### WHAT IS BEING ASKED
From the data below, retype exactly the lines starting with the one that contains "[641,240,872,255] // max_connections" and ending with the one that contains "(882, 276) none", both included.
↓↓↓
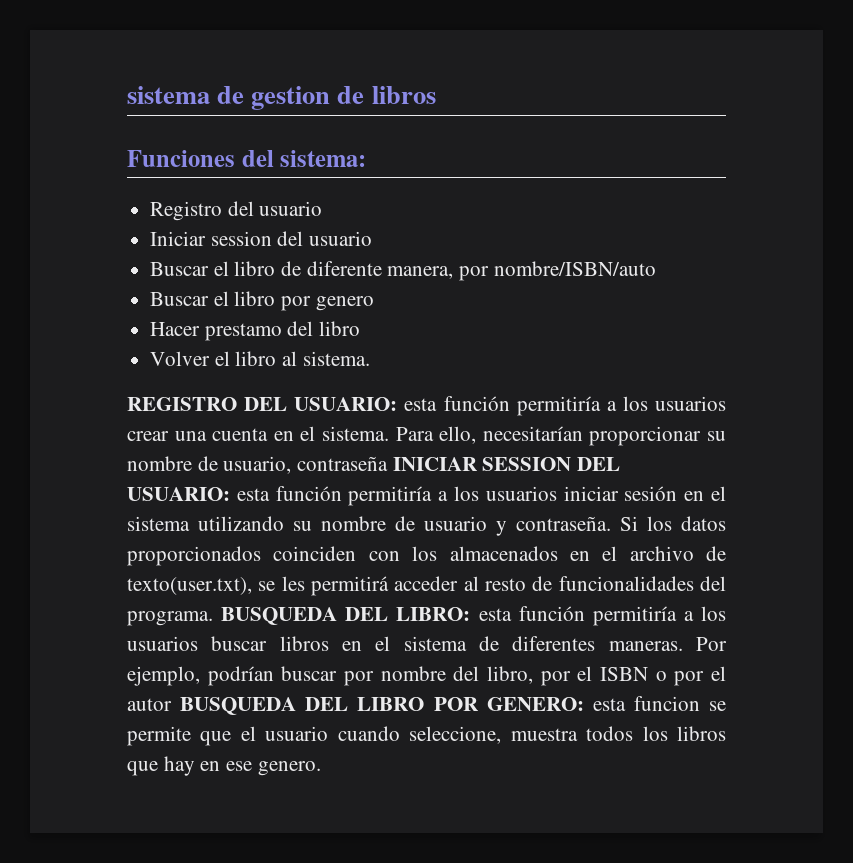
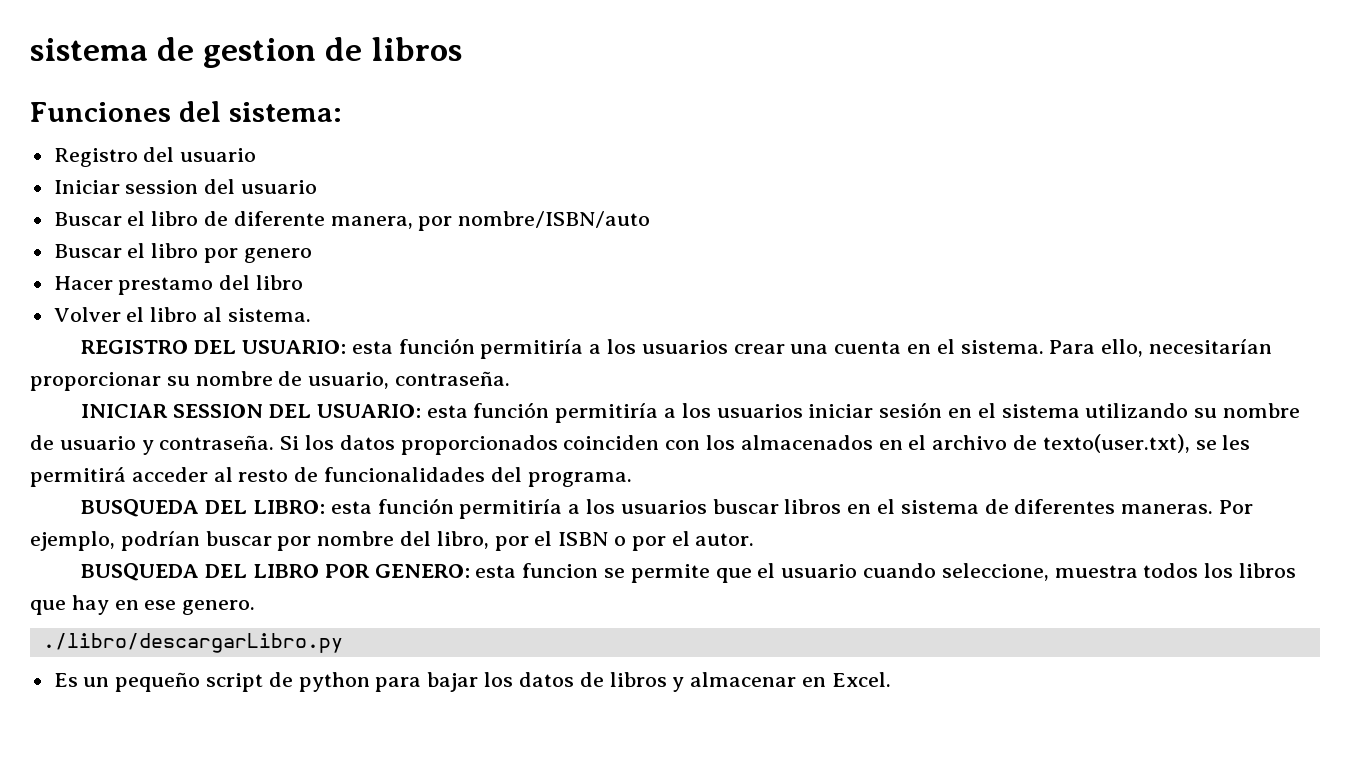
[297,456,389,471] contraseña -> [395,371,511,386] contraseña. //
(213, 618) none -> (632, 479) //
[127,698,172,711] autor -> [695,533,755,546] autor. //
(321, 768) none -> [42,633,343,653] [53,672,891,692] // ./libro/descargarLibro.py // Es un pequeño script de python para bajar los datos de libros y almacenar en Excel.

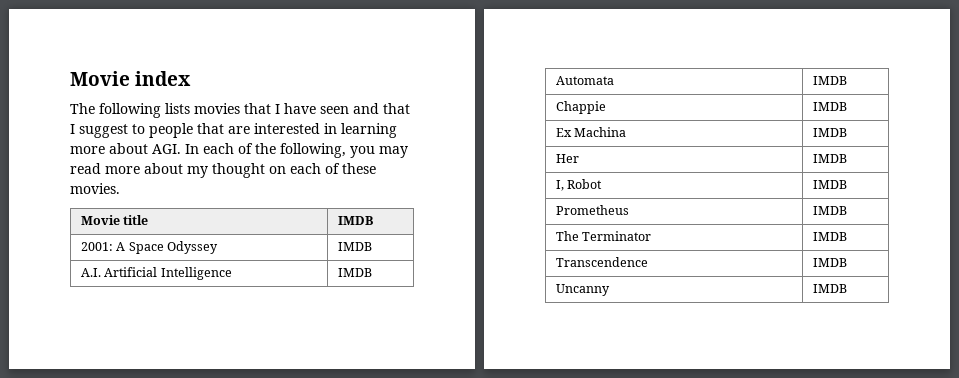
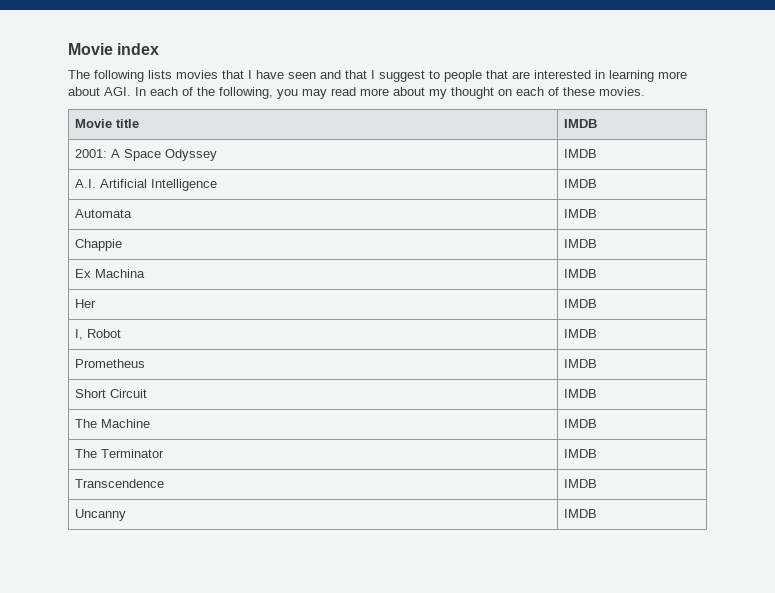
(847, 210) none -> [74,389,147,398] [563,389,597,398] [74,419,150,428] [563,419,597,428] // Short Circuit | IMDB // The Machine | IMDB

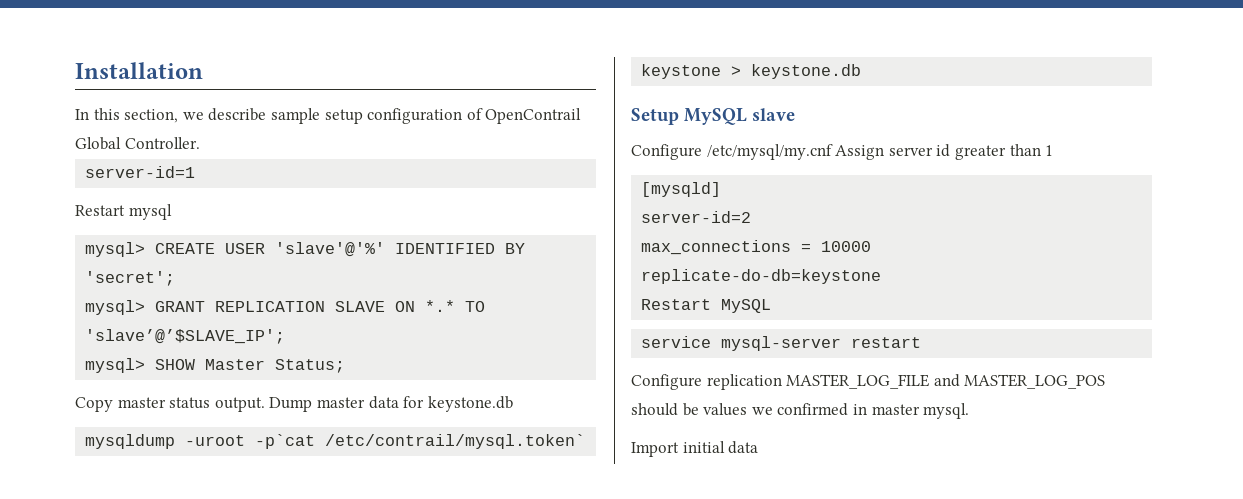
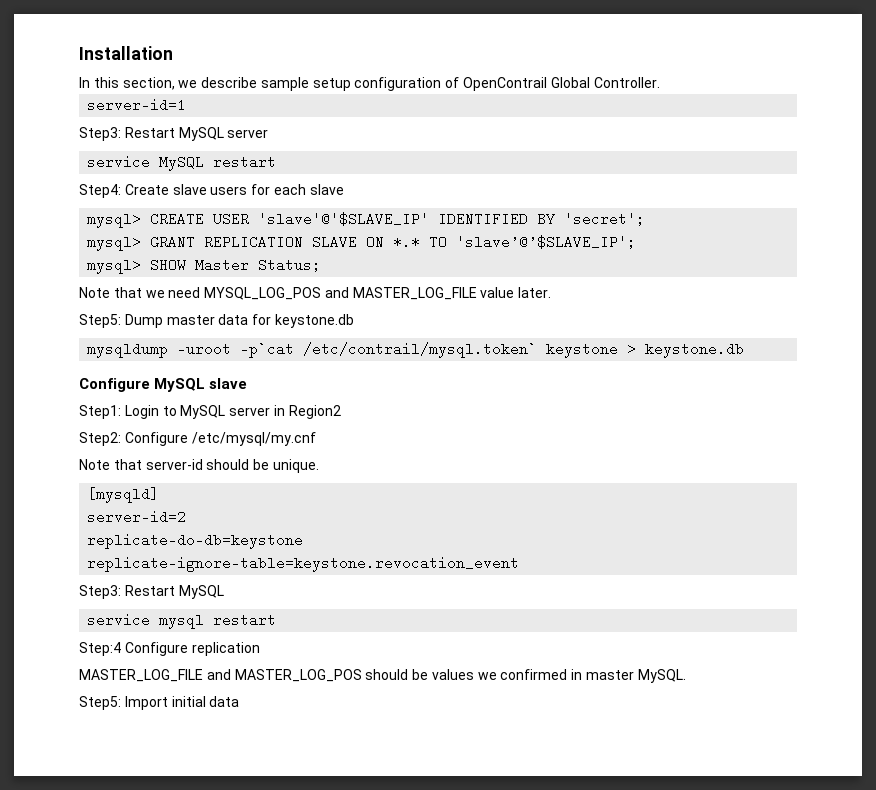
[75,204,172,220] Restart mysql -> [79,127,269,141] [87,155,277,171] [79,184,344,198] Step3: Restart MySQL server // service MySQL restart // Step4: Create slave users for each slave
[275,242,386,257] 'slave'@'%' -> [258,212,430,226] 'slave'@'$SLAVE_IP'
[75,397,265,412] Copy master status output. -> [79,287,552,300] [79,314,121,328] Note that we need MYSQL_LOG_POS and MASTER_LOG_FILE value later. // Step5:
[631,108,679,125] Setup -> [79,378,150,392] Configure
[631,144,1054,160] Configure /etc/mysql/my.cnf Assign server id greater than 1 -> [79,405,341,419] [79,432,316,446] [79,459,319,473] Step1: Login to MySQL server in Region2 // Step2: Configure /etc/mysql/my.cnf // Note that server-id should be unique.
[641,240,872,255] // max_connections = 10000 -> (187, 517) none
(882, 276) none -> [87,556,520,572] [79,585,121,599] replicate-ignore-table=keystone.revocation_event // Step3:
[721,336,922,351] mysql-server restart // -> [159,613,277,629] [79,642,121,656] mysql restart // Step:4
(782, 382) none -> (260, 649) //
[923,403,970,419] mysql. // -> [637,669,686,683] [79,696,121,710] MySQL. // Step5:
↑↑↑
### ANSWER BOX
[641,240,872,255] // max_connections = 10000 -> (187, 517) none
(882, 276) none -> [87,556,520,572] [79,585,121,599] replicate-ignore-table=keystone.revocation_event // Step3:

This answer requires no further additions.